I've come from a corporate BUSINESS background ran by MEN who were professional and don't do all that passive aggressivness when it came to business. You atleast saw the knife right in your face and you were dealt with directly so you knew how to corporate your next move. Issues were discussed, hashed out, and then it was back to business as usual. None of this "you said this about me two months ago" "you look at me funny and I don't think you fit in here because you never talk to any of us at lunch" BS. Since when are we back in high school?

And if you got a manager who buys into "the clique", then you don't stand a chance if you don't "fit in" to whatever the image is for that unit. If you are quiet, don't speak much, sit alone, read work material instead of "gossiping", pretty, thin, unique, etc, then you better watch your back. The clique will all come together and find "ways" of getting you out of there, based on "I don't think this area of nursing is for you and I asked all your coworkers and they all agreed".

I'm so glad I work in the ER under the management of a man who has a business background and don't manage under "emotions". Thank you God!

AmericanChai

1 Article; 268 Posts

So far I've been lucky and only had one nurse that was not nice to us students. We are at teaching hospitals, so if they don't want to take students they should not be working there!

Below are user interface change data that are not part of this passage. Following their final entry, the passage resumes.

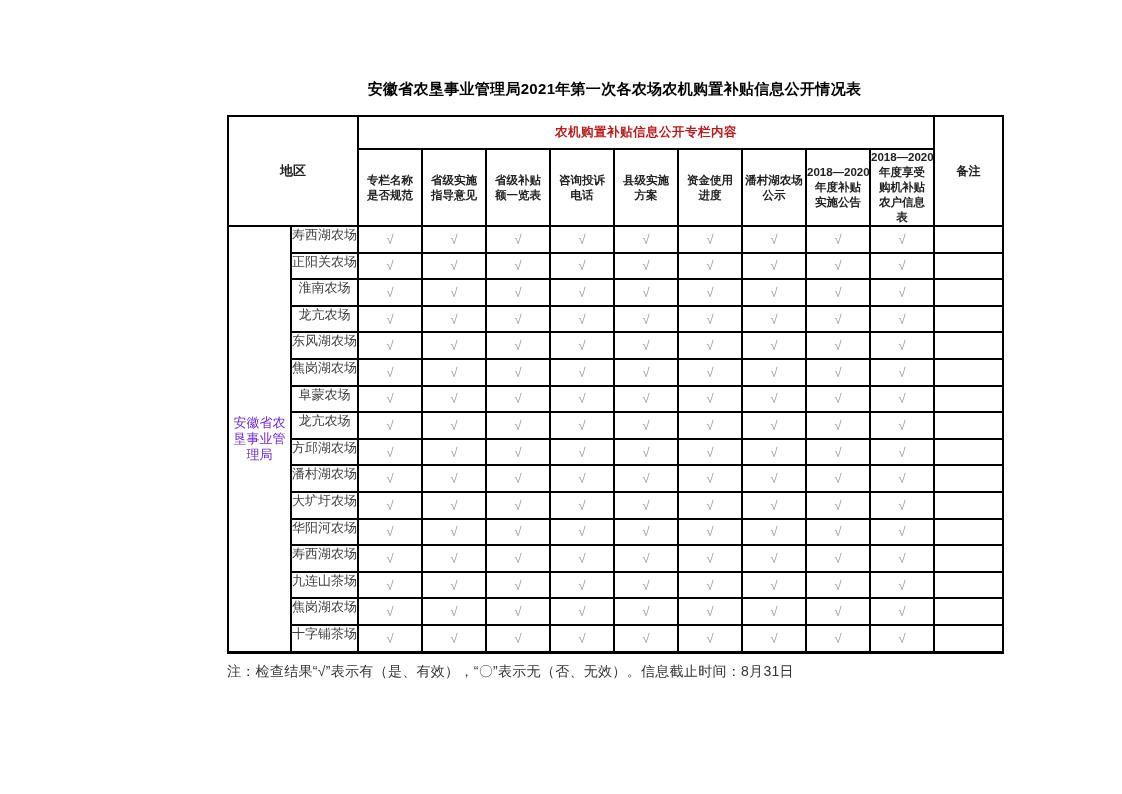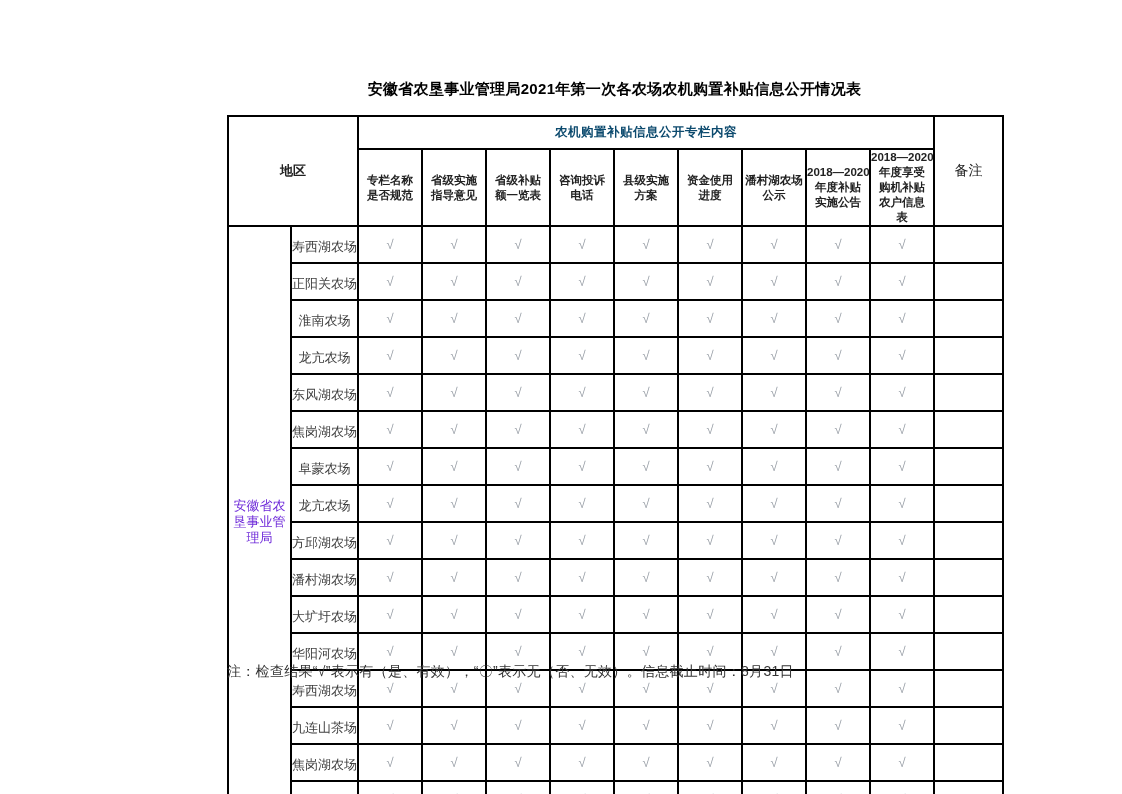--- a/index.html
+++ b/index.html
@@ -49,28 +49,28 @@
     font-weight: bold;
     color: #222222;
     text-align: center;
     vertical-align: middle;
     border-radius: 14px;
   }
   th.group {
     height: 31px;
     font-size: 12.5px;
     font-weight: bold;
-    color: #0c4a6e;
+    color: #b91c1c;
     text-align: center;
     vertical-align: middle;
     letter-spacing: 0.5px;
   }
   th.remark-h {
-    font-size: 14px;
-    font-weight: normal;
+    font-size: 12px;
+    font-weight: bold;
     color: #222222;
     text-align: center;
     vertical-align: middle;
   }
   th.subhead {
     height: 72px;
     font-size: 11.5px;
     font-weight: bold;
     color: #222222;
     text-align: center;
@@ -88,21 +88,21 @@
     white-space: pre-line;
   }
   tbody td { height: 24.6px; }
   td.farm-cell {
     vertical-align: top;
     overflow: hidden;
   }
   .farm-name {
     height: 23px;
     overflow: hidden;
-    padding-top: 12px;
+    padding-top: 0;
     font-size: 13px;
     color: #3f3f3f;
     text-align: center;
     line-height: 15px;
     word-break: break-all;
   }
   td.check-cell {
     font-size: 13px;
     color: #9aa0a8;
     text-align: center;

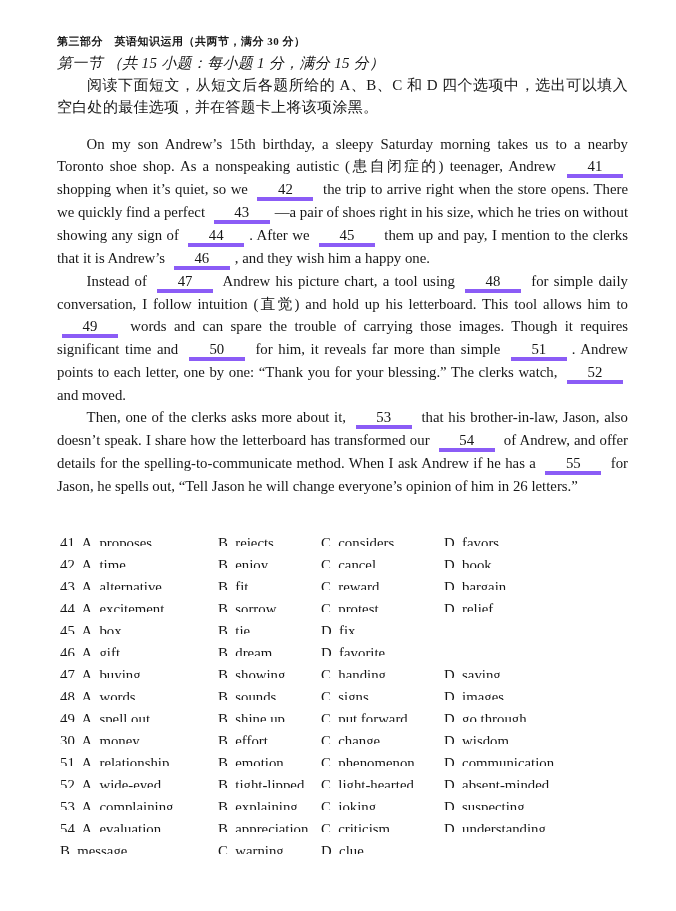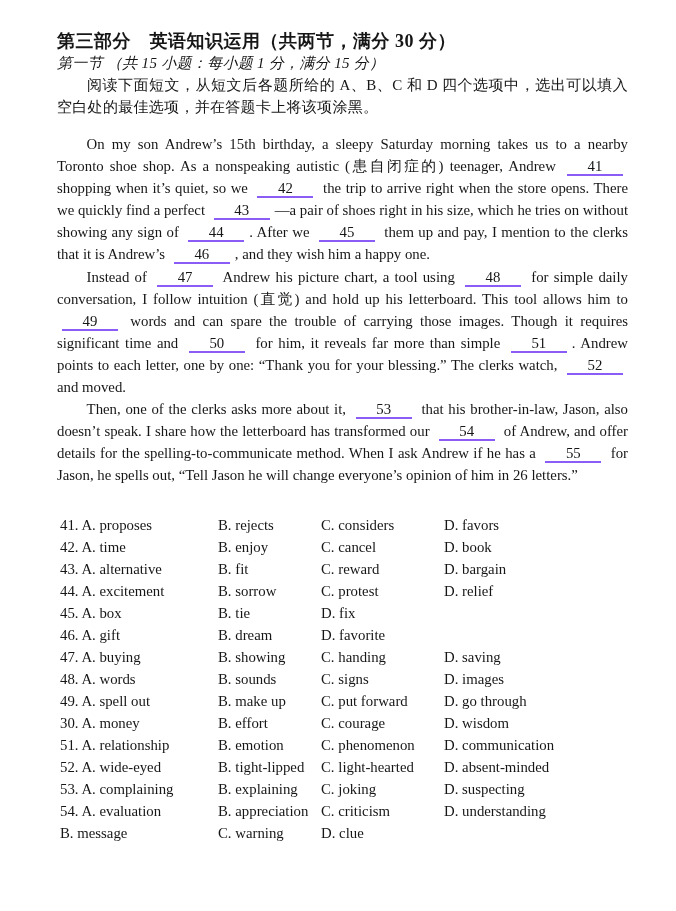--- a/index.html
+++ b/index.html
@@ -6,50 +6,50 @@
   html, body { background:#ffffff; }
   body {
     width:676px; height:911px; overflow:hidden;
     font-family:"Liberation Serif","DejaVu Serif",serif;
     color:#161616;
     -webkit-font-smoothing:antialiased;
   }
   .page { padding:30px 48px 0 57px; }
 
   .part-heading {
-    font-size:18px; font-weight:bold; line-height:22px;
+    font-size:11px; font-weight:bold; line-height:22px;
     letter-spacing:0.5px;
   }
   .section-heading {
     font-size:15px; line-height:22px; letter-spacing:0.3px;font-style:italic;
   }
   .instructions {
     font-size:15px; line-height:22px; text-indent:2em;
     text-align:justify; letter-spacing:0.3px;
     margin-bottom:15px;
   }
 
   .passage { margin-bottom:27px; }
   .para {
     font-size:14.8px; line-height:22.1px;
     text-align:justify; text-indent:2em;
   }
   .blank {
     display:inline-block; min-width:56px; padding:0 3px 0;
     margin:0 5px; text-align:center; text-indent:0;
-    border-bottom:2px solid #8b5cf6;
+    border-bottom:4px solid #8b5cf6;
     line-height:16px;
   }
 
   .options { padding-left:3px; }
   .opt-row {
     display:grid; grid-template-columns:158px 103px 123px 1fr;
     font-size:14.8px; line-height:22px; height:22px;
   }
-  .opt-cell { white-space:nowrap; overflow:hidden; }
+  .opt-cell { white-space:nowrap; overflow:hidden;margin-top:8px; }
 </style>
 </head>
 <body>
 
 <div class="page">
   <h1 class="part-heading">第三部分　英语知识运用（共两节，满分 30 分）</h1>
   <div class="section-heading">第一节 （共 15 小题：每小题 1 分，满分 15 分）</div>
   <p class="instructions">阅读下面短文，从短文后各题所给的 A、B、C 和 D 四个选项中，选出可以填入空白处的最佳选项，并在答题卡上将该项涂黑。</p>
 
   <div class="passage">
@@ -100,28 +100,28 @@
         <div class="opt-cell">D. saving</div>
       </div>
       <div class="opt-row">
         <div class="opt-cell">48. A. words</div>
         <div class="opt-cell">B. sounds</div>
         <div class="opt-cell">C. signs</div>
         <div class="opt-cell">D. images</div>
       </div>
       <div class="opt-row">
         <div class="opt-cell">49. A. spell out</div>
-        <div class="opt-cell">B. make up</div>
+        <div class="opt-cell">B. shine up</div>
         <div class="opt-cell">C. put forward</div>
         <div class="opt-cell">D. go through</div>
       </div>
       <div class="opt-row">
         <div class="opt-cell">30. A. money</div>
         <div class="opt-cell">B. effort</div>
-        <div class="opt-cell">C. courage</div>
+        <div class="opt-cell">C. change</div>
         <div class="opt-cell">D. wisdom</div>
       </div>
       <div class="opt-row">
         <div class="opt-cell">51. A. relationship</div>
         <div class="opt-cell">B. emotion</div>
         <div class="opt-cell">C. phenomenon</div>
         <div class="opt-cell">D. communication</div>
       </div>
       <div class="opt-row">
         <div class="opt-cell">52. A. wide-eyed</div>

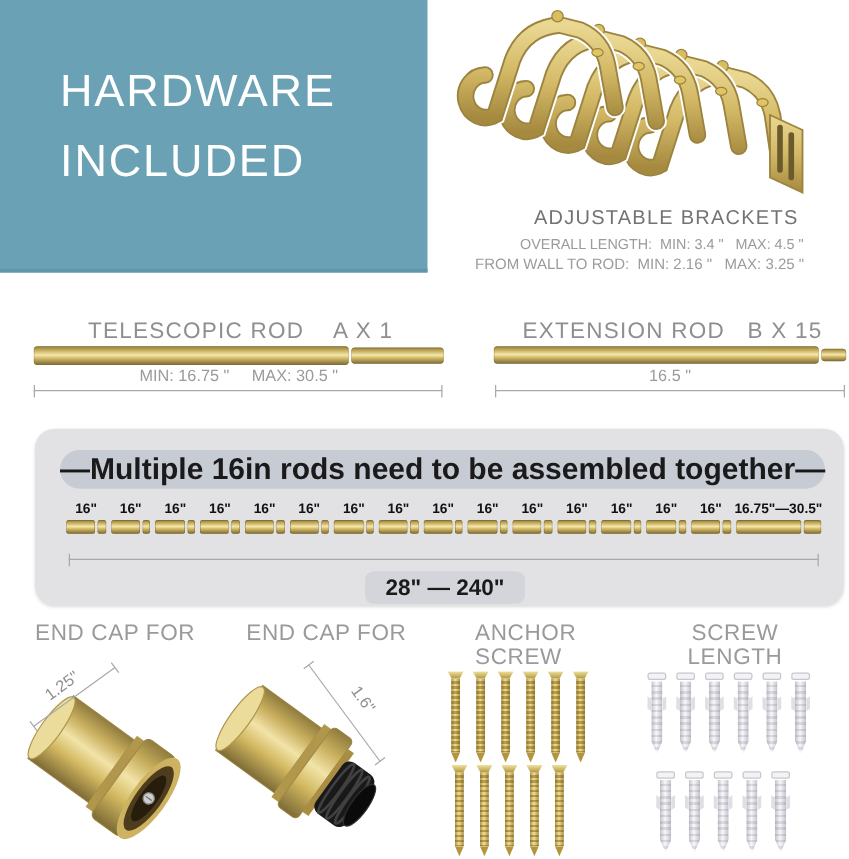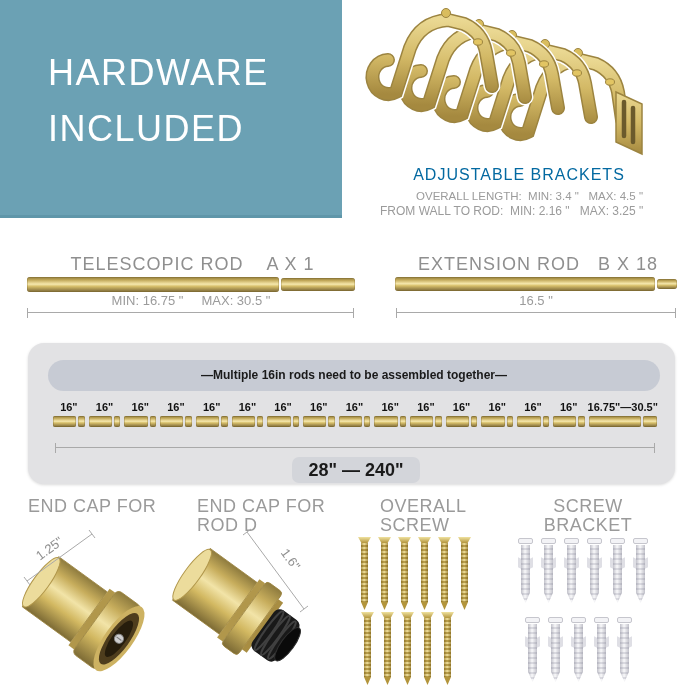--- a/index.html
+++ b/index.html
@@ -6,21 +6,21 @@
   #stage{position:relative;width:679px;height:687px;background:#fff;overflow:hidden;
          font-family:"Liberation Sans", sans-serif;padding-left:35px;}
 
   
   .blue-panel{position:absolute;left:0;top:0;width:342px;height:215px;background:#6BA1B4;
               border-bottom:3px solid #5f96a9;}
   .title-line{position:absolute;left:48px;color:#ffffff;font-size:36px;letter-spacing:1.5px;
               white-space:pre;}
   .t1{top:52px;}
   .t2{top:108px;}
-  .brk-title{top:166px;font-size:16px;letter-spacing:1px;position:absolute;left:376px;width:286px;text-align:center;color:#0369a1;white-space:pre;}
+  .brk-title{top:166px;font-size:16px;letter-spacing:1px;position:absolute;left:390px;width:286px;text-align:center;color:#737373;white-space:pre;}
   .brk-spec1{top:190px;font-size:11.5px;position:absolute;left:380px;width:299px;text-align:center;color:#9b9b9b;white-space:pre;}
   .brk-spec2{top:204px;font-size:12px;position:absolute;left:380px;width:299px;color:#9b9b9b;white-space:pre;}
 
   
   .rod-label{position:absolute;top:254px;font-size:18px;color:#8f8f8f;letter-spacing:1px;
              text-align:center;white-space:pre;}
   .rl-a{left:30px;width:325px;}
   .rl-b{left:400px;width:276px;}
 
   .gold{background:linear-gradient(180deg,#8e7b3e 0%,#bda455 18%,#e9d795 40%,#f4e7ad 48%,
@@ -37,21 +37,21 @@
   .measline{position:absolute;height:0;border-top:1px solid #a9a9a9;}
   .measline::before,.measline::after{content:'';position:absolute;top:-5px;width:1px;height:10px;background:#a9a9a9;}
   .measline::before{left:0;} .measline::after{right:0;}
   .ml-a{left:27px;top:312px;width:327px;}
   .ml-b{left:396px;top:312px;width:280px;}
 
   
   .gray-box{position:absolute;left:28px;top:343px;width:647px;height:141px;background:#e2e2e4;
             border-radius:16px;box-shadow:0 1px 3px rgba(0,0,0,.15);}
   .banner{position:absolute;left:48px;top:360px;width:612px;height:31px;border-radius:16px;
-          background:#c7cbd4;color:#1a1a1a;font-size:12px;font-weight:bold;text-align:center;
+          background:#c7cbd4;color:#1a1a1a;font-size:24px;font-weight:bold;text-align:center;
           line-height:31px;white-space:nowrap;}
   #segments{position:absolute;left:52px;top:401px;width:606px;height:32px;display:flex;gap:2px;}
   .segment{flex:1;display:flex;flex-direction:column;}
   .seg-wide{flex:1.55;}
   .seg-label{font-size:11px;font-weight:bold;color:#111;text-align:center;white-space:nowrap;}
   .seg-rod{display:flex;gap:2px;height:11px;margin-top:3px;padding:0 1px;}
   .seg-main{flex:1;border-radius:2px;box-shadow:0 0 0 .5px rgba(110,90,35,.6) inset;}
   .seg-joint{width:20%;border-radius:2px;box-shadow:0 0 0 .5px rgba(110,90,35,.6) inset;}
   .ml-c{left:55px;top:447px;width:600px;}
   .range-pill{position:absolute;left:292px;top:457px;width:128px;height:26px;background:#d3d5da;
@@ -149,21 +149,21 @@
         <ellipse cx="118" cy="42" rx="4.5" ry="3.2" fill="#e2c563" stroke="#9c8440"></ellipse>
       </g>
     </g>
   </svg>
 
   <div class="brk-title">ADJUSTABLE BRACKETS</div>
   <div class="brk-spec1">OVERALL LENGTH:  MIN: 3.4 "   MAX: 4.5 "</div>
   <div class="brk-spec2">FROM WALL TO ROD:  MIN: 2.16 "   MAX: 3.25 "</div>
 
   <div class="rod-label rl-a">TELESCOPIC ROD    A X 1</div>
-  <div class="rod-label rl-b">EXTENSION ROD   B X 18</div>
+  <div class="rod-label rl-b">EXTENSION ROD   B X 15</div>
 
   <div class="rod gold rodA1"></div>
   <div class="rod gold rodA2"></div>
   <div class="rod gold rodB1"></div>
   <div class="rod gold rodB2"></div>
 
   <div class="measure-text mt-a">MIN: 16.75 "     MAX: 30.5 "</div>
   <div class="measure-text mt-b">16.5 "</div>
   <div class="measline ml-a"></div>
   <div class="measline ml-b"></div>
@@ -285,29 +285,28 @@
       </div>
     </div>
   <div class="measline ml-c"></div>
   <div class="range-pill">28" — 240"</div>
 
   <div class="cap-label cl-c">
     <div>END CAP FOR</div>
   </div>
   <div class="cap-label cl-d">
     <div>END CAP FOR</div>
-    <div>ROD D</div>
   </div>
   <div class="cap-label cl-s">
-    <div>OVERALL</div>
+    <div>ANCHOR</div>
     <div>SCREW</div>
   </div>
   <div class="cap-label cl-anchor">
     <div>SCREW</div>
-    <div>BRACKET</div>
+    <div>LENGTH</div>
   </div>
 
   <svg class="svg-caps" width="340" height="197" viewBox="0 0 340 197">
     <defs>
       <linearGradient id="gV" x1="0" y1="0" x2="0" y2="1">
         <stop offset="0" stop-color="#8e7b3e"></stop>
           <stop offset="0.22" stop-color="#c7ad5c"></stop>
         <stop offset="0.45" stop-color="#f2e4a8"></stop>
           <stop offset="0.68" stop-color="#d2b861"></stop>
         <stop offset="1" stop-color="#7d6b35"></stop>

Back to your question though, I think it's great that you know what you want. Just think about adult nursing as your pre-req's to where you want to be eventually, if you don't get hired in peds right away.

I'm the rare one in my class who has no interest in working peds. I had a sick child, and she inspired me to be a nurse, but I have no desire to work with sick kids. It's very hard, and I feel like I already did my peds work with my own child. :) I want to be boring ol' med-surg and that will suit me just fine.